What’s much more important is the dialogues you have around such artefacts and how their structure helps to make sure you don’t shy away from the more tricky topics. At the same times we believe that putting your thoughts into compact, written form can help you sharpen your thoughts. But then again: Don’t stop with producing a document (or filing it away): talk about it with your stakeholders, peers and your team!

The Elements of Auftragsklärung

To guide our alignment process we are structuring our thoughts in the following way:


What is the starting point for this initiative?

Probing question
As little as possible, as much as necessary.


What is the problem or trigger for this initiative?

Probing question
Is this really why we're talking?

Higher Intent

How does your initiative contribute to what your company wants to achieve?

Probing question
Why is this a priority for you and your company?


What do you really, really want to achieve? (140 chars)

Probing questions
Does it give direction without dictating the solution?
Is it energising?


What must not happen as a side effect?
What is not in scope?
What are necessary conditions?

Probing question
Does it help to define the playing field?

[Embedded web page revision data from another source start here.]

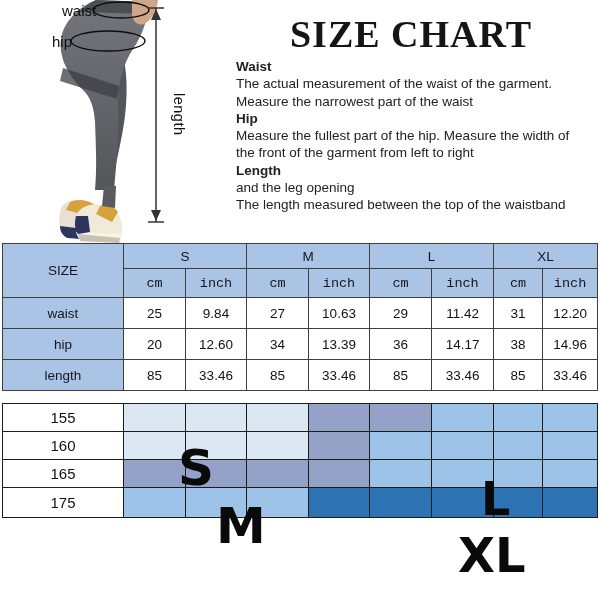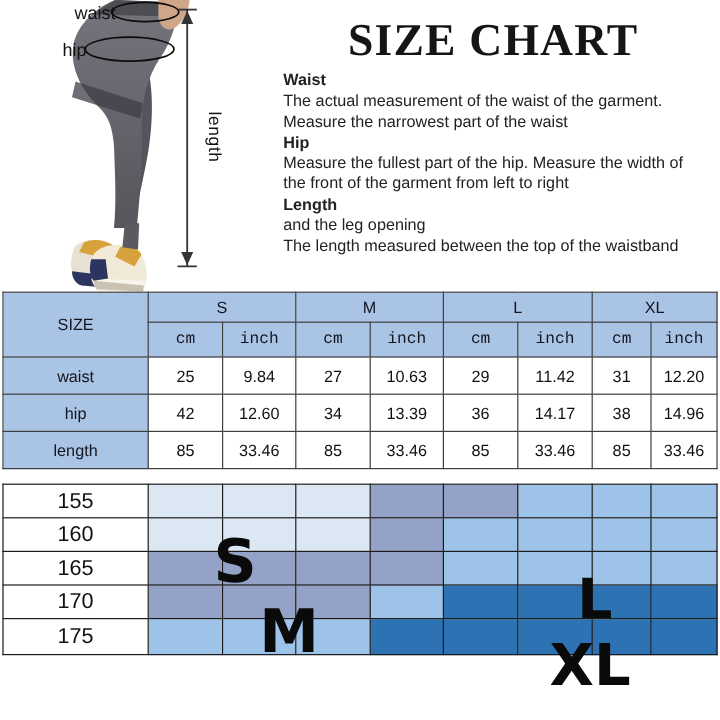--- a/index.html
+++ b/index.html
@@ -26,21 +26,21 @@
   .size-table .r-data{height:31px;}
   .size-table td{background:#ffffff;color:#111;}
 
   
   .fit-table{position:absolute;left:2px;top:403px;width:595px;}
   .fit-table th,.fit-table td{border:1px solid #1c1c1c;text-align:center;
         vertical-align:middle;padding:0;font-weight:400;}
   .fit-table .r-hdr{height:40px;}
   .fit-table .r-data{height:28px;}
   .fit-table .red{color:#cf3a34;font-size:13px;}
-  .fit-table th.rowlabel{background:#fff;font-size:18px;color:#111;}
+  .fit-table th.rowlabel{background:#fff;font-size:15px;color:#111;}
   .corner{position:relative;background:#fff;}
   .corner svg{position:absolute;left:0;top:0;width:100%;height:100%;}
   .corner .wk{position:absolute;right:3px;top:3px;font-size:12px;color:#cf3a34;}
   .corner .hc{position:absolute;left:3px;bottom:3px;font-size:12px;color:#cf3a34;}
 
   .size-letter{position:absolute;font-family:"DejaVu Sans", sans-serif;
                font-weight:700;color:#0a0a0a;line-height:1;z-index:5;}
   #letter-s {left:178px;top:443px;font-size:50px;}
   #letter-m {left:216px;top:501px;font-size:50px;}
   #letter-l {left:481px;top:476px;font-size:46px;}
@@ -150,21 +150,21 @@
     <td>9.84</td>
     <td>27</td>
     <td>10.63</td>
     <td>29</td>
     <td>11.42</td>
     <td>31</td>
     <td>12.20</td>
   </tr>
   <tr class="r-data">
     <th class="hdr">hip</th>
-    <td>42</td>
+    <td>20</td>
     <td>12.60</td>
     <td>34</td>
     <td>13.39</td>
     <td>36</td>
     <td>14.17</td>
     <td>38</td>
     <td>14.96</td>
   </tr>
   <tr class="r-data">
     <th class="hdr">length</th>
@@ -219,31 +219,20 @@
     <th class="rowlabel">165</th>
     <td style="background: rgb(147, 162, 198);"></td>
         <td style="background: rgb(147, 162, 198);"></td>
     <td style="background: rgb(147, 162, 198);"></td>
         <td style="background: rgb(147, 162, 198);"></td>
     <td style="background: rgb(158, 195, 232);"></td>
         <td style="background: rgb(158, 195, 232);"></td>
     <td style="background: rgb(158, 195, 232);"></td>
         <td style="background: rgb(158, 195, 232);"></td>
   </tr>
-  <tr class="r-data">
-    <th class="rowlabel">170</th>
-    <td style="background: rgb(147, 162, 198);"></td>
-        <td style="background: rgb(147, 162, 198);"></td>
-    <td style="background: rgb(147, 162, 198);"></td>
-        <td style="background: rgb(158, 195, 232);"></td>
-    <td style="background: rgb(45, 115, 180);"></td>
-        <td style="background: rgb(45, 115, 180);"></td>
-    <td style="background: rgb(45, 115, 180);"></td>
-        <td style="background: rgb(45, 115, 180);"></td>
-  </tr>
   <tr class="r-data" style="height:30px">
     <th class="rowlabel">175</th>
     <td style="background: rgb(158, 195, 232);"></td>
         <td style="background: rgb(158, 195, 232);"></td>
     <td style="background: rgb(158, 195, 232);"></td>
         <td style="background: rgb(45, 115, 180);"></td>
     <td style="background: rgb(45, 115, 180);"></td>
         <td style="background: rgb(45, 115, 180);"></td>
     <td style="background: rgb(45, 115, 180);"></td>
         <td style="background: rgb(45, 115, 180);"></td>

What must be true so that your output leads to the intended outcome?

Probing questions
What user behaviour will change?
Do you mention all key assumptions which you make to link output to outcome?


Who needs to work on this?
How much money is needed?

Probing question
Is the required input confirmed?


What are you delivering in front of internal or external customers? (Think job-to-be-done not features)
What are the rough timings?

Probing question
Are you leaving enough autonomy for the team to shape the actual solution?


Which metric will you use to measure success?
What is the ambition level?

Probing questions
Will you know if you are making progress towards the intent?
Is it challenging, yet realistic?

Why did we choose the term „Auftragsklärung“?

We decided to stick with the German name „Auftragsklärung“ all attempts to establish a suitable English wording did not quite convince us. We also feel that name resonates with some of German heritage behind Auftragsklärung:


Helmuth von Moltke
image credit: militaryhistory

We started Auftragsklärung in-house as a framework for alignment. After a few internal iterations we met Stephen Bungay who introduced us to the thinking behind „Auftragstaktik“, a military concept by Helmuth von Moltke the elder, a Field Marshall in 19th century Prussian army. We learned about von Moltke’s ideal of empowering autonomous troops to act in alignment towards the same goals in times of complexity and unpredictability.

And indeed such aspects of 19th century war contexts have surprising parallels to today’s digital economy: This also becomes apparent when you compare von Moltke’s quote „no battle plan survives first contact with the enemy“ with the famous Steve Blank quote „no business plan survives first contact with the customer“.

Once we understood how well von Moltke's initial thoughts and the subsequent management concepts in Bungay’s book „The Art of Action" corresponded with our aim for Autonomy through Alignment we happily adapted some of Stephen Bungay’s suggestions for Auftragsklärung.